ソフィアが一歩前に歩み出ると、スベリエ軍の兵士たちは、二歩三歩と後退る。
ジークは、前に歩み出てソフィアの肩に手を置くと、その耳元で囁く。
「ソフィア。良くやった」
ソフィアは猫撫で声で答える。
「ジーク様……」
ジークは、アルムフェルトに告げる。
「私の妻を寝床に連れて行くとは、聞き捨てならないな。……貴様、斬られたいのか?」
アルムフェルトは、ジークをジロリと睨む。
「私の妻だと!? ……くっ! こちらの美女は、既に人妻であったか!」
アルムフェルトは、顎に手を当てて考えながらチラチラと横目でソフィアを見て、ブツブツと独り言を呟く。

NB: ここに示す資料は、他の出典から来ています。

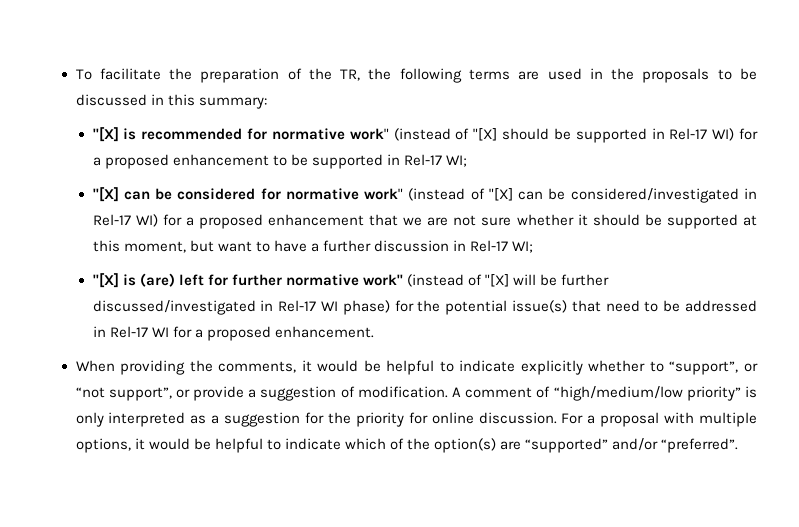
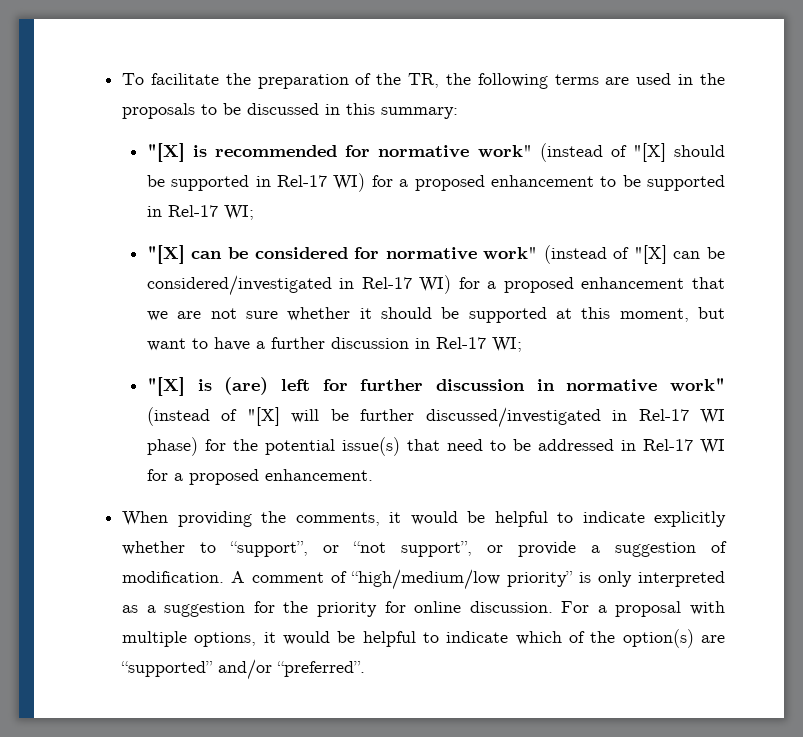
- "[X] is (are) left for further normative work" (instead of "[X] will be further discussed/investigated in Rel-17 WI phase) for the potential issue(s) that need to be addressed in Rel-17 WI for a proposed enhancement.
+ "[X] is (are) left for further discussion in normative work" (instead of "[X] will be further discussed/investigated in Rel-17 WI phase) for the potential issue(s) that need to be addressed in Rel-17 WI for a proposed enhancement.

「ふむ。……だが、人妻というのも悪く無い。……他人の妻を味見してみたいとも思う。……問題は、どうやって口説いてベッドに連れ込むかだな。うん」
考えがまとまったアルムフェルトはジークを指差して告げる。
「まさか、お前。こちらの美女の夫か?」
ジークは即答する。
「いかにも。私は、バレンシュテット帝国皇太子 ジークフリート・ヘーゲル・フォン・バレンシュテットだ」
アルムフェルトは、再び大げさな身振り手振りをしながら叫び出す。
「貴様ぁ! 夫ということは、こちらの美女と毎晩、あ~んなことも、こ~んなことも、しているというのかぁ!? 許さん! 許さんぞぉ~!」
ジークは、呆れたように答える。
「……それは好きに妄想しろ」
側近の士官はアルムフェルトに耳打ちする。
「王太子殿下。相手は、飛竜に竜騎士と上級騎士です。こちらは戦力的に勝ち目がありません。……ここは退いた方がよろしいかと」
アルムフェルトは、ジークを指差すと悔しそうに捨て台詞を吐く。
「くそっ! 貴様、覚えていろ! ……者共、退くぞ!」
アルムフェルトは、ジークたちに捨て台詞を吐くと、スベリエ軍部隊を引き連れて礼拝堂から逃げるように去って行った。